I am only too aware of the life in a bed of soil, a garden of vegetables or a fruiting tree. Vegetarianism, then, is not a state of non-involvement so much as a direction toward minimal impact. Eating a carrot versus a cow implies a fundamentally different type of relationship to the earth. Conventional agriculture has become a dangerous global monolith because of a world view which supports the latter food choice.

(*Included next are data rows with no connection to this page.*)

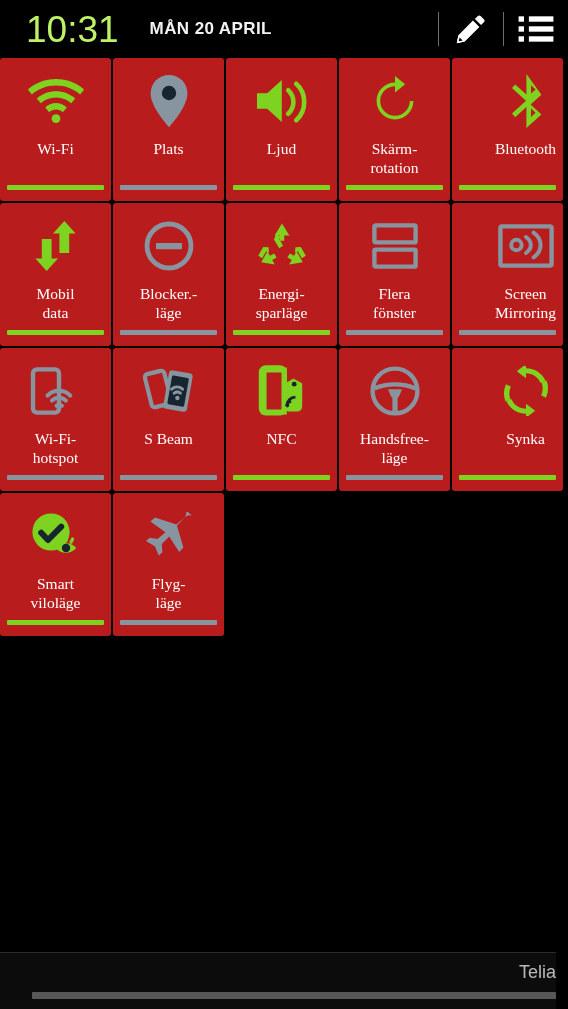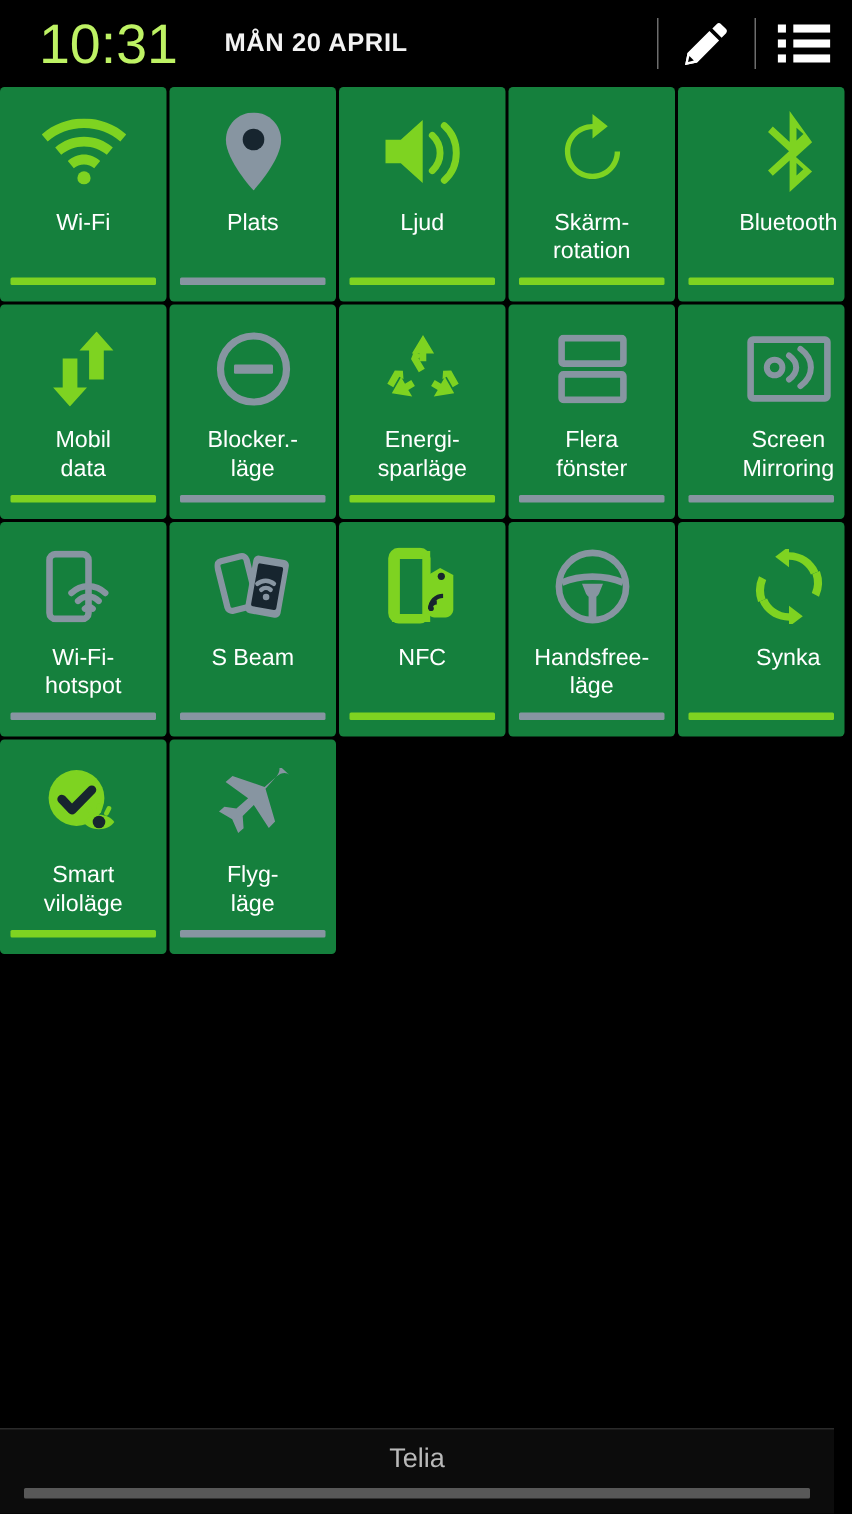--- a/index.html
+++ b/index.html
@@ -65,29 +65,30 @@
   .grid {
     width: 568px;
     display: flex;
     flex-wrap: wrap;
     background: #000000;
   }
   .tile {
     width: 111px;
     height: 143px;
     margin: 0 2px 2px 0;
-    background: #15803d;
+    background: #b91c1c;
     border-radius: 3px;
     position: relative;
     display: flex;
     flex-direction: column;
     align-items: center;
     box-sizing: border-box;
     padding-top: 6px;
     overflow: hidden;
+    font-family: Liberation Serif, serif;
   }
   .tile:nth-child(5n) {
     margin-right: 0;
     padding-left: 36px;
   }
   .tile-icon {
     height: 74px;
     display: flex;
     align-items: center;
     justify-content: center;
@@ -116,21 +117,21 @@
   .footer {
     position: absolute;
     left: 0;
     bottom: 0;
     width: 556px;
     height: 57px;
     background: #0c0c0c;
     border-top: 1px solid #2a2a2a;
     display: flex;
     flex-direction: column;
-    align-items: center;
+    align-items: flex-end;
     justify-content: flex-start;
     box-sizing: border-box;
   }
   .carrier {
     color: #b9b9b9;
     font-size: 18px;
     margin-top: 9px;
     line-height: 20px;
   }
   .handle {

Can we as a farming community continue to include animals in our agrarian world while simultaneously advancing a new agricultural paradigm that engenders respect, reverence and equality for all life? I know many farmers who do. Without this commitment, I fear that the agriculture of tomorrow, organic or not, will continue to be based on values and lifestyle choices that are not fundamentally different from those of today. And they must be in order to truly transform agriculture.

We have so much to lose if organics goes the way of conventional agriculture. I believe that a vegetarian ethic on the farm is a necessary political and personal platform from which we can begin to articulate a brand new agricultural ethic. This is a tomorrow that I very much want to see.

 

Michelle Summer Fike is an organic farmer and herbalist in Nova Scotia, where she runs a women’s community shared agriculture project and market garden. She holds a master’s degree in environmental studies from York University. She is a frequent guest speaker, the Coordinator of the Nova Scotia Organic Growers’ Association, and very active politically on agricultural, environmental and women’s issues.